Trovare delle spiegazioni è difficile: «Sono solito definire il mondo del tartufo come una poesia, in cui il prodotto è la strofa finale. Il tuber magnatum Pico fa quello che vuole: posso ipotizzare che, quest’anno, si paghi lo scotto della siccità passata. La pioggia non è bastata: credo sia necessaria un po’ di neve, in modo che l’acqua penetri bene nel terreno». Oltre al presente, occorre pensare al futuro: la nostra associazione pianta da tempo alberi che potranno dare tartufi fra trent’anni. È fondamentale». Conclude Marolo: «Positivo, in ogni caso, lo spostamento dell’inizio della raccolta al primo ottobre: era un provvedimento che chiedevamo da parecchi anni».
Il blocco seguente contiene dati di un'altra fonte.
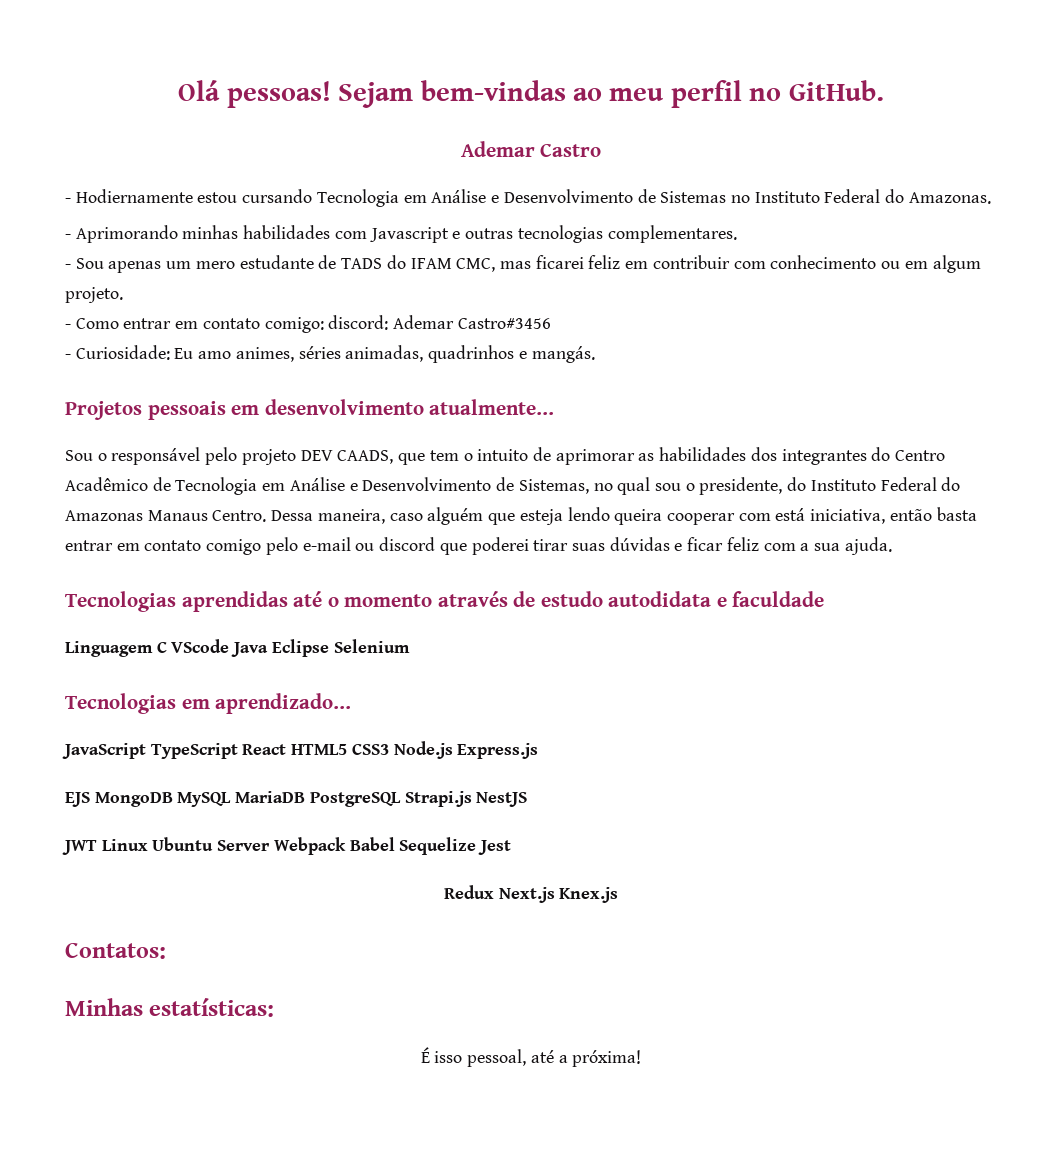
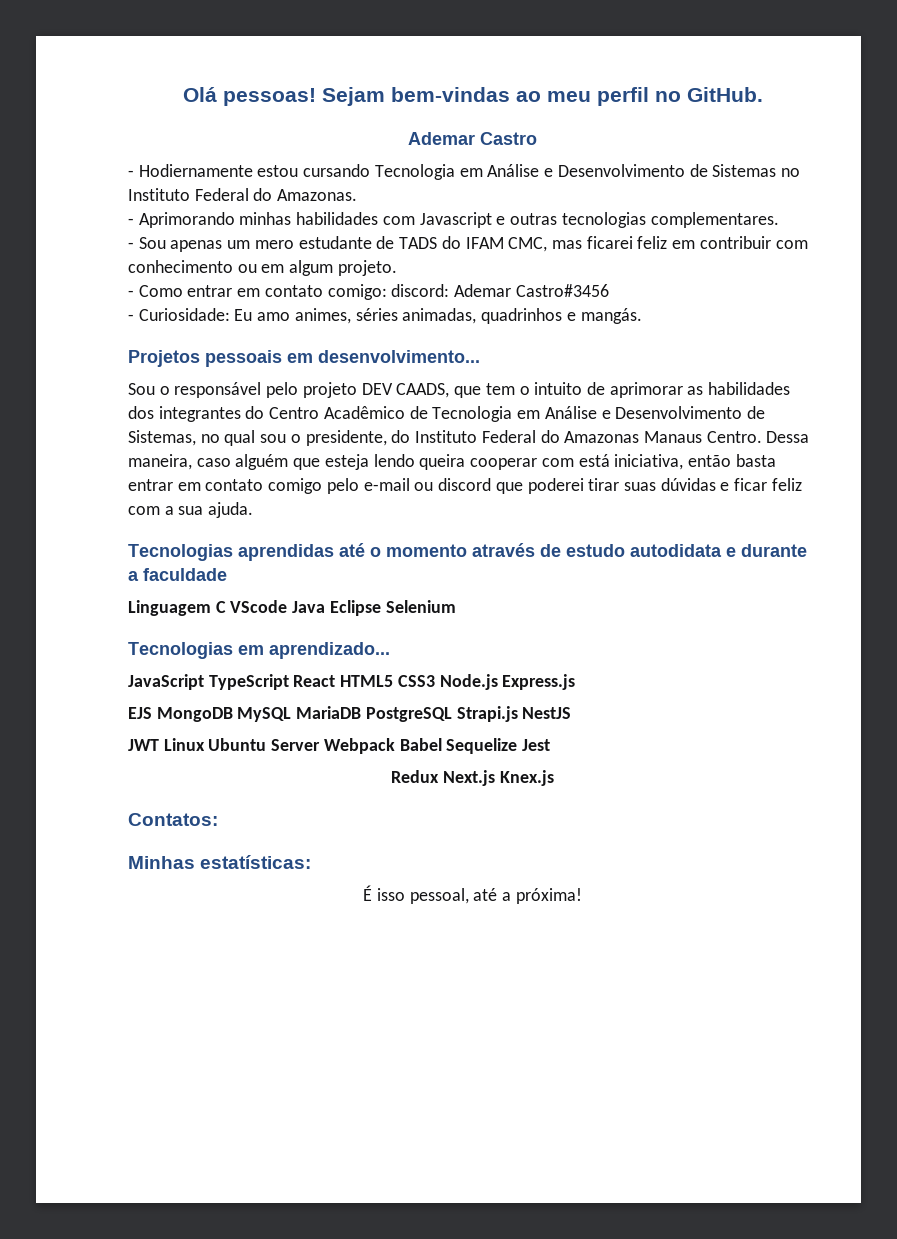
[264,399,555,415] desenvolvimento atualmente... -> [318,350,480,363] desenvolvimento...
(727, 602) none -> [741,544,807,557] [128,571,139,581] durante a

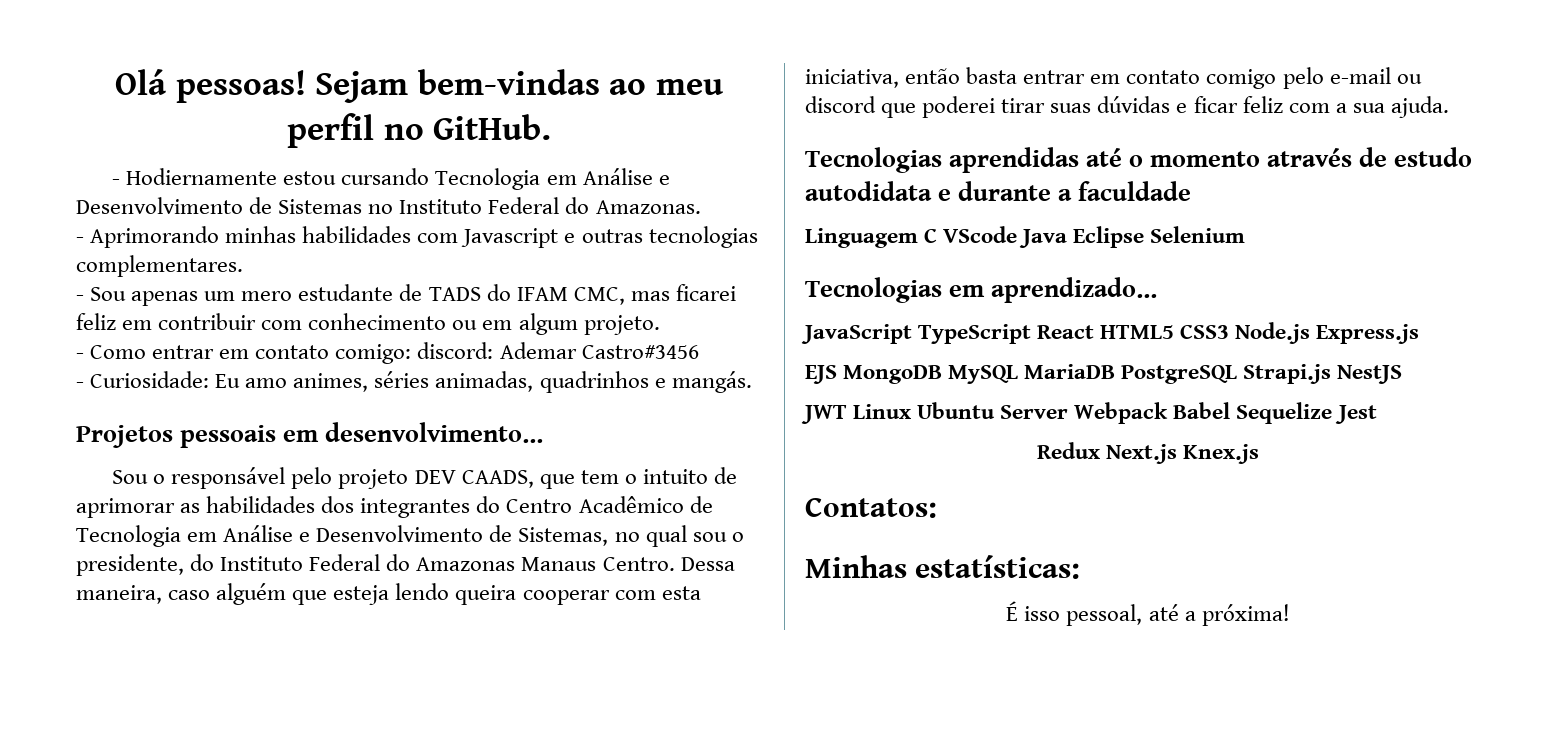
[408,132,537,145] // Ademar Castro -> (551, 127) none
[578,454,610,467] está -> [661,586,701,600] esta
Se si cambia provincia, il risultato resta il medesimo, segnale di un problema diffuso. Lo conferma Paolo Carretto dell’Associazione trifolau astigiani e monferrini: «Se si considera solo il periodo precedente al calo di produzione, la stagione ha avuto luci per alcuni e ombre per altri. Il Piemonte, comunque, è stata l’unica area italiana ed europea in cui si è cavato qualcosa».